South Tyneside Personalised Care Teams

 

First Contact Clinical support a number of partners and pathways across South Tyneside and we have organised our capacity into place-based personalised care teams. In addition, we have a gateway team, a team of workers supporting locality wide pathways. 

Our personalised care teams support individuals using a person-centred approach. We use the Patient Activation Measure (PAM), where appropriate, to understand a person’s level of activation. Patient activation describes people’s skills, knowledge and confidence to manage their own health care (self-manage, or self-care). We use PAM to ascertain how equipped an individual is to make a change, then tailor our intervention to suit. PAM Level 1 and 2 individuals are less equipped to make a change and may need a longer and more intensive intervention than those who are a PAM Level 3 or 4.

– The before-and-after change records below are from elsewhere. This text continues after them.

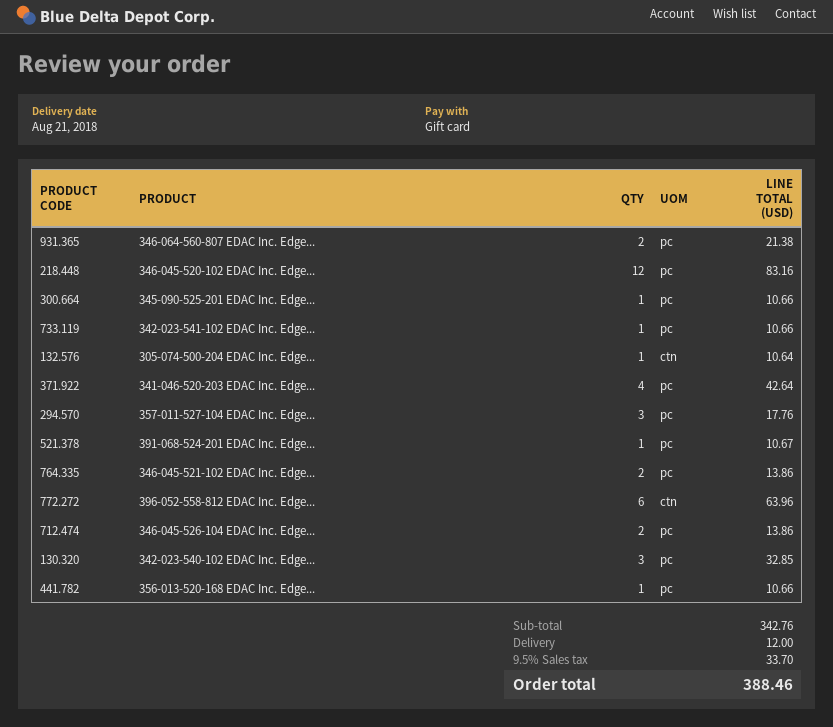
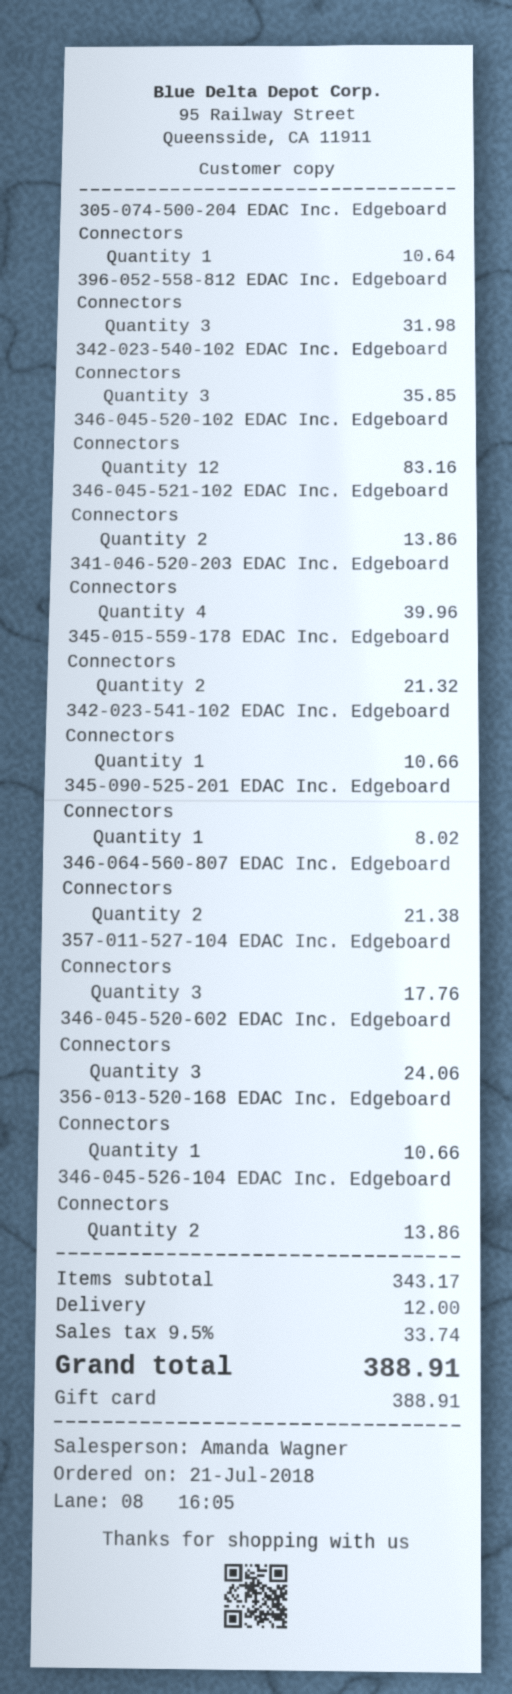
345-090-525-201 EDAC Inc. Edge...: 1 for 10.66 -> 1 for 8.02
341-046-520-203 EDAC Inc. Edge...: 4 for 42.64 -> 4 for 39.96
391-068-524-201 EDAC Inc. Edge...: 1 for 10.67 -> none
396-052-558-812 EDAC Inc. Edge...: 6 for 63.96 -> 3 for 31.98
342-023-540-102 EDAC Inc. Edge...: 3 for 32.85 -> 3 for 35.85
345-015-559-178 EDAC Inc. Edgeboard Connectors: none -> 2 for 21.32
346-045-520-602 EDAC Inc. Edgeboard Connectors: none -> 3 for 24.06
subtotal: 342.76 -> 343.17
tax: 9.5% = 33.70 -> 9.5% = 33.74
total: 388.46 -> 388.91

We support individuals to;

  • increase their knowledge, skills and confidence, enabling long term sustainable behaviour change
  • develop coping skills and strategies for when things aren’t going so well
  • support individuals to identify any unmet non-medical needs including but not limited to social, emotional and financial needs
  • engage individuals with services that can help meet these identified needs
  • improve an individual’s knowledge about other local services and community resources

The scope of our work includes:

  • People with long-term conditions
  • People who are high intensity users of unplanned services, in primary care and secondary care
  • People with non-medical needs, i.e., social and emotional needs
  • People who are supported by the Integrated Care Teams and Social Care Teams
  • Veterans
  • People at risk of offending or re-offending
  • People at rish of loosing housing due to anti-social behaviours

Our personalised care teams contain the following roles:

Social Prescribing Link Workers (a "social" focus)

  • Support people to build their knowledge, skills and confidence to self-care
  • enable people to change their health-related behaviours
  • introduce or reconnect people to community groups and statutory services

Health & Wellbeing Coaches (a "health" focus)

  • support people to build their knowledge, skills and confidence to self-care
  • enable people to change their health-related behaviours

Care Coordinators

  • provide coordination and navigation of care and support across health and care services
  • act as a central point of contact to ensure appropriate support is made available to address their changing needs

We work closely with our VCSE partners, who are key in ensuring we have knowledge of the wide range of activities, groups and services that can support the people we work with achieve their goals.